Problem statement: Begin with the line containing "Olive wood bowl diameter 10" and reproduce it and all later lines exactly, through the last line of the records. Add nothing else.

Modification records:
------------------------------

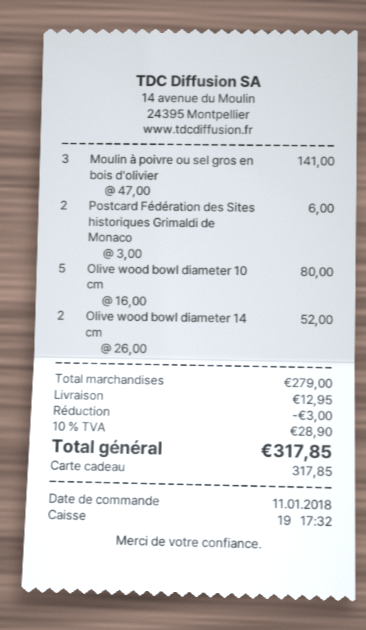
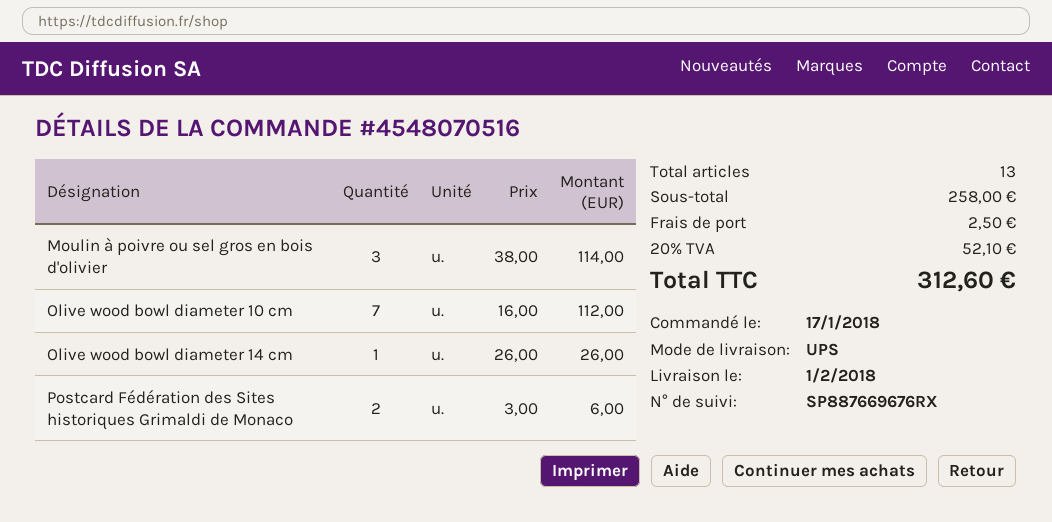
order date: 2018-01-11 -> 2018-01-17
Moulin à poivre ou sel gros en bois d'olivier: 3 x 47.00 = 141.00 -> 3 x 38.00 = 114.00
Olive wood bowl diameter 10 cm: 5 x 16.00 = 80.00 -> 7 x 16.00 = 112.00
Olive wood bowl diameter 14 cm: 2 x 26.00 = 52.00 -> 1 x 26.00 = 26.00
subtotal: 279.00 -> 258.00
discount: 3.00 -> none
shipping: 12.95 -> 2.50
tax: 10% = 28.90 -> 20% = 52.10
total: 317.85 -> 312.60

------------------------------

Result for this exercise:
Olive wood bowl diameter 10 cm: 5 x 16.00 = 80.00 -> 7 x 16.00 = 112.00
Olive wood bowl diameter 14 cm: 2 x 26.00 = 52.00 -> 1 x 26.00 = 26.00
subtotal: 279.00 -> 258.00
discount: 3.00 -> none
shipping: 12.95 -> 2.50
tax: 10% = 28.90 -> 20% = 52.10
total: 317.85 -> 312.60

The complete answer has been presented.